[Problem] Every entry here needs to be repeated exactly.

[Records for processing]
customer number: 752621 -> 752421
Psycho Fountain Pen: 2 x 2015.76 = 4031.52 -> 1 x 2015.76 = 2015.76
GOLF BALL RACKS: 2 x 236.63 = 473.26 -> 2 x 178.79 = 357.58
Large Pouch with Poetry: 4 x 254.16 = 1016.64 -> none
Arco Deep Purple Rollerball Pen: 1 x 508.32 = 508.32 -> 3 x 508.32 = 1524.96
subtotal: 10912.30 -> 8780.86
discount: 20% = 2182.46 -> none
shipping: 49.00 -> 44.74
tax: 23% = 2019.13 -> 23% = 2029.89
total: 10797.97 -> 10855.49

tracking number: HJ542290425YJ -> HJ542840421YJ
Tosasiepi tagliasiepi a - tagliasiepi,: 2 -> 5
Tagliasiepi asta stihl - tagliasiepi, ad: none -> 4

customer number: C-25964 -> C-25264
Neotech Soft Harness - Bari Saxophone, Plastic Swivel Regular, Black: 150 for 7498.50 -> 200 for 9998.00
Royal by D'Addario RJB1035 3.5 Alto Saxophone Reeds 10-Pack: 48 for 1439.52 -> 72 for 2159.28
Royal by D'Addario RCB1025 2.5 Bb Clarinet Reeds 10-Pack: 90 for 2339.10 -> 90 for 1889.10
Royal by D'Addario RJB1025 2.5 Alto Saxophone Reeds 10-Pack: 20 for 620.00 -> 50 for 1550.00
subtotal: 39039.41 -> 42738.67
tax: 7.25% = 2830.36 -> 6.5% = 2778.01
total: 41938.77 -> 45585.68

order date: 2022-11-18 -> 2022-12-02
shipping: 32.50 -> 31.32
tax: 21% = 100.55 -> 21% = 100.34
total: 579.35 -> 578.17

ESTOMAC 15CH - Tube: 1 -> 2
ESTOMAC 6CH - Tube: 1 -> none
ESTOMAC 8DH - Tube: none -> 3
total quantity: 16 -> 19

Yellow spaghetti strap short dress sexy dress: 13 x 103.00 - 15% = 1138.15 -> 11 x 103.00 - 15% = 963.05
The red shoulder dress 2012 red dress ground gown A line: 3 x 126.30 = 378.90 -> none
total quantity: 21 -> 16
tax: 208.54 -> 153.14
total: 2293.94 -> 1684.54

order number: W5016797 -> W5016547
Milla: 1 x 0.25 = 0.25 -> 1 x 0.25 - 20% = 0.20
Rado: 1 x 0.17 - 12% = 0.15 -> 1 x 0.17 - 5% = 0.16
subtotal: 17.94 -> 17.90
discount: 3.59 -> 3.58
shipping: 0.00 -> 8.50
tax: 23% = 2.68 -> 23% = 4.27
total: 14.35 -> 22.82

[Task response]
customer number: 752621 -> 752421
Psycho Fountain Pen: 2 x 2015.76 = 4031.52 -> 1 x 2015.76 = 2015.76
GOLF BALL RACKS: 2 x 236.63 = 473.26 -> 2 x 178.79 = 357.58
Large Pouch with Poetry: 4 x 254.16 = 1016.64 -> none
Arco Deep Purple Rollerball Pen: 1 x 508.32 = 508.32 -> 3 x 508.32 = 1524.96
subtotal: 10912.30 -> 8780.86
discount: 20% = 2182.46 -> none
shipping: 49.00 -> 44.74
tax: 23% = 2019.13 -> 23% = 2029.89
total: 10797.97 -> 10855.49

tracking number: HJ542290425YJ -> HJ542840421YJ
Tosasiepi tagliasiepi a - tagliasiepi,: 2 -> 5
Tagliasiepi asta stihl - tagliasiepi, ad: none -> 4

customer number: C-25964 -> C-25264
Neotech Soft Harness - Bari Saxophone, Plastic Swivel Regular, Black: 150 for 7498.50 -> 200 for 9998.00
Royal by D'Addario RJB1035 3.5 Alto Saxophone Reeds 10-Pack: 48 for 1439.52 -> 72 for 2159.28
Royal by D'Addario RCB1025 2.5 Bb Clarinet Reeds 10-Pack: 90 for 2339.10 -> 90 for 1889.10
Royal by D'Addario RJB1025 2.5 Alto Saxophone Reeds 10-Pack: 20 for 620.00 -> 50 for 1550.00
subtotal: 39039.41 -> 42738.67
tax: 7.25% = 2830.36 -> 6.5% = 2778.01
total: 41938.77 -> 45585.68

order date: 2022-11-18 -> 2022-12-02
shipping: 32.50 -> 31.32
tax: 21% = 100.55 -> 21% = 100.34
total: 579.35 -> 578.17

ESTOMAC 15CH - Tube: 1 -> 2
ESTOMAC 6CH - Tube: 1 -> none
ESTOMAC 8DH - Tube: none -> 3
total quantity: 16 -> 19

Yellow spaghetti strap short dress sexy dress: 13 x 103.00 - 15% = 1138.15 -> 11 x 103.00 - 15% = 963.05
The red shoulder dress 2012 red dress ground gown A line: 3 x 126.30 = 378.90 -> none
total quantity: 21 -> 16
tax: 208.54 -> 153.14
total: 2293.94 -> 1684.54

order number: W5016797 -> W5016547
Milla: 1 x 0.25 = 0.25 -> 1 x 0.25 - 20% = 0.20
Rado: 1 x 0.17 - 12% = 0.15 -> 1 x 0.17 - 5% = 0.16
subtotal: 17.94 -> 17.90
discount: 3.59 -> 3.58
shipping: 0.00 -> 8.50
tax: 23% = 2.68 -> 23% = 4.27
total: 14.35 -> 22.82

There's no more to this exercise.